Featuring a 160 mm-diameter borehole driven 70 m below the surface, it helps minimise the extremes in temperature, improving energy efficiency.
“There is an extraction and discharge borehole connected by a duct, which runs north to south across the site through the main plant room. Basically, it is using the aquifer as a heat sink,” Mr Joyce says.
Breaking through for a roof extension
On the York Way former dance studio section of the development, the team is installing a new two-storey steel-framed roof extension to provide extra office space for the new tenants.
By breaking out the existing slab and unearthing the original steel beams, the team has been able to weld new connection brackets to the existing structure and then simply bolt the new frame to them.
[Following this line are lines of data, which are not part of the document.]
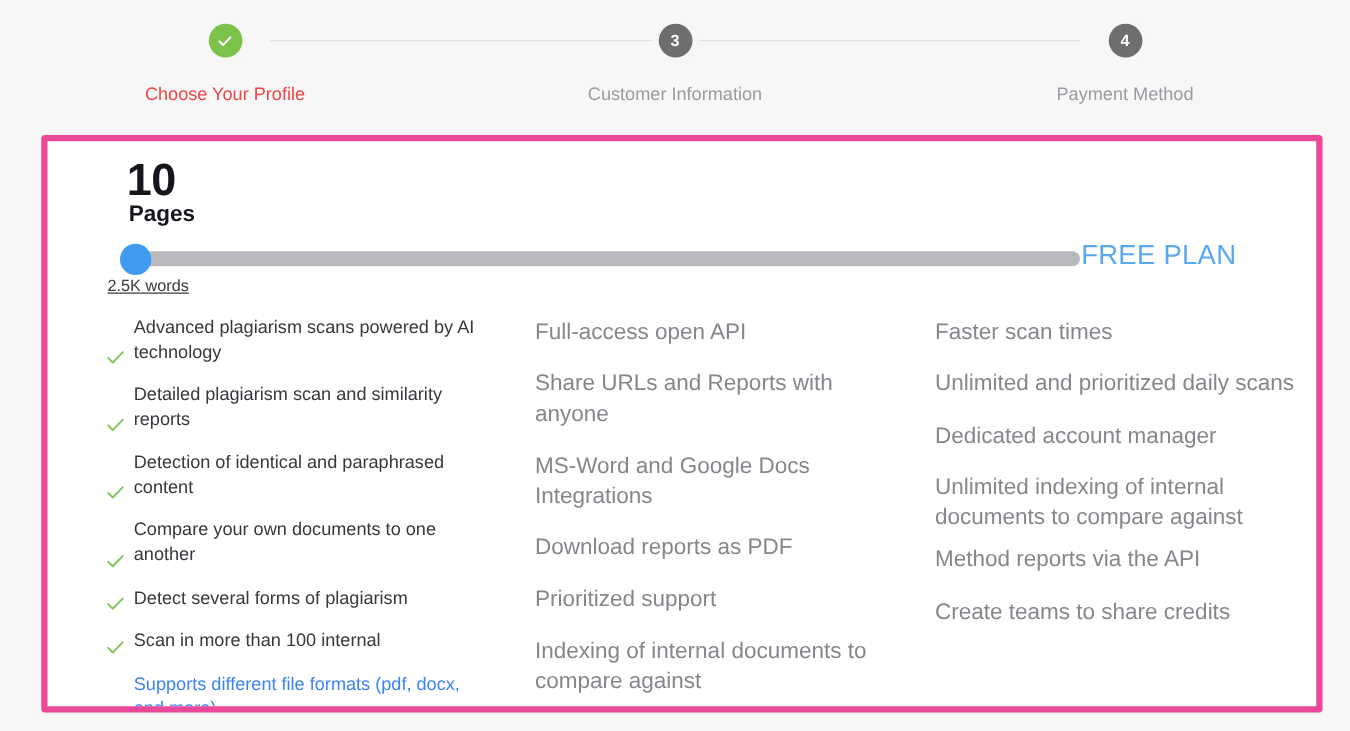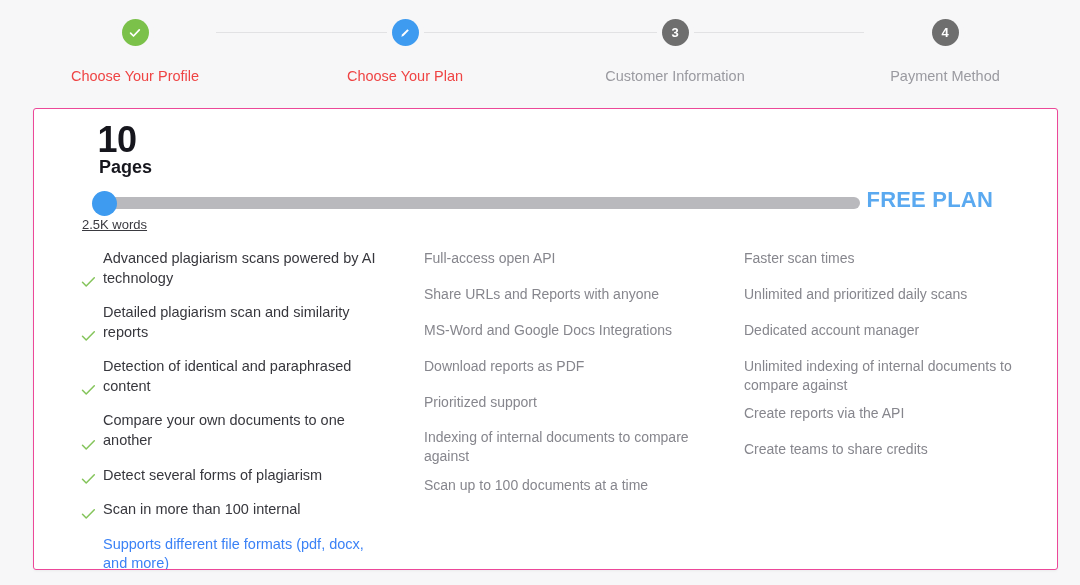--- a/index.html
+++ b/index.html
@@ -89,21 +89,21 @@
   .step-label.muted { color: #9a9aa0; }
 
   
   .card {
     position: absolute;
     left: 33px;
     top: 108px;
     width: 1025px;
     height: 462px;
     background: #ffffff;
-    border: 1px solid #ec4899;
+    border: 5px solid #ec4899;
     border-radius: 3px;
     box-shadow: 0 1px 3px rgba(0,0,0,0.05);
     overflow: hidden;
   }
 
   
   .plan-head {
     position: relative;
     padding: 14px 0 0 0;
   }
@@ -169,21 +169,21 @@
     font-size: 13px;
     color: #3a3a40;
     text-decoration: underline;
   }
 
   .plan-name {
     position: absolute;
     right: 64px;
     top: 78px;
     font-size: 22px;
-    font-weight: bold;
+    font-weight: normal;
     color: #5aa9f0;
     letter-spacing: 0.2px;
   }
 
   
   .features {
     position: absolute;
     left: 0;
     top: 140px;
     width: 100%;
@@ -216,21 +216,21 @@
   .feat-text {
     font-size: 14.5px;
     color: #37373d;
   }
 
   .feat.off .feat-text { color: #3b82f6; }
 
   .col-2 .feat, .col-3 .feat { margin-bottom: 17px; }
 
   .col-2 .feat-text, .col-3 .feat-text {
-    font-size: 14px;
+    font-size: 18px;
     color: #86868d;
   }
 
   .feat.tight { margin-bottom: 10px; }
 
   
   .watermark {
     position: absolute;
     right: 22px;
     bottom: 10px;
@@ -262,30 +262,20 @@
       <div class="step-circle done">
         <span>
           <svg width="14" height="14" viewBox="0 0 14 14">
             <path d="M2.6 7.2 L5.5 10 L11.3 3.9" fill="none" stroke="#ffffff" stroke-width="1.7" stroke-linecap="round" stroke-linejoin="round"></path>
           </svg>
         </span>
       </div>
       <div class="step-label">Choose Your Profile</div>
     </div>
 
-    <div class="step">
-      <div class="step-circle current">
-        <span>
-          <svg width="14" height="14" viewBox="0 0 14 14">
-            <path d="M3.3 10.7 L4.0 8.6 L9.4 3.2 L10.8 4.6 L5.4 10.0 Z" fill="#ffffff"></path>
-          </svg>
-        </span>
-      </div>
-      <div class="step-label">Choose Your Plan</div>
-    </div>
 
     <div class="step">
       <div class="step-circle pending">
         <span>3</span>
       </div>
       <div class="step-label muted">Customer Information</div>
     </div>
 
     <div class="step">
       <div class="step-circle pending">
@@ -404,21 +394,21 @@
       <div class="feat">
         <span class="feat-text">Unlimited and prioritized daily scans</span>
       </div>
       <div class="feat">
         <span class="feat-text">Dedicated account manager</span>
       </div>
       <div class="feat tight">
         <span class="feat-text">Unlimited indexing of internal documents to compare against</span>
       </div>
       <div class="feat">
-        <span class="feat-text">Create reports via the API</span>
+        <span class="feat-text">Method reports via the API</span>
       </div>
       <div class="feat">
         <span class="feat-text">Create teams to share credits</span>
       </div>
     </div>
 
   </div>
 
 </div>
But breaking out a 1950s brick-clad concrete and steel building has proven difficult. Initially built by Bam Construct’s forebear Higgs & Hill as a book depository, with high floor loading, it features a very tough 500 mm-thick concrete slab with two layers of rolled rod rebar.
Similarly, the walls are just as solid and have been broken out at points throughout the structure to allow flow-through from the existing brick-faced building and into the adjacent new steel-framed office building of Block D.
“It has been difficult, the concrete is very hard indeed – we have had to use floor saws to get through it,” says Mr Joyce.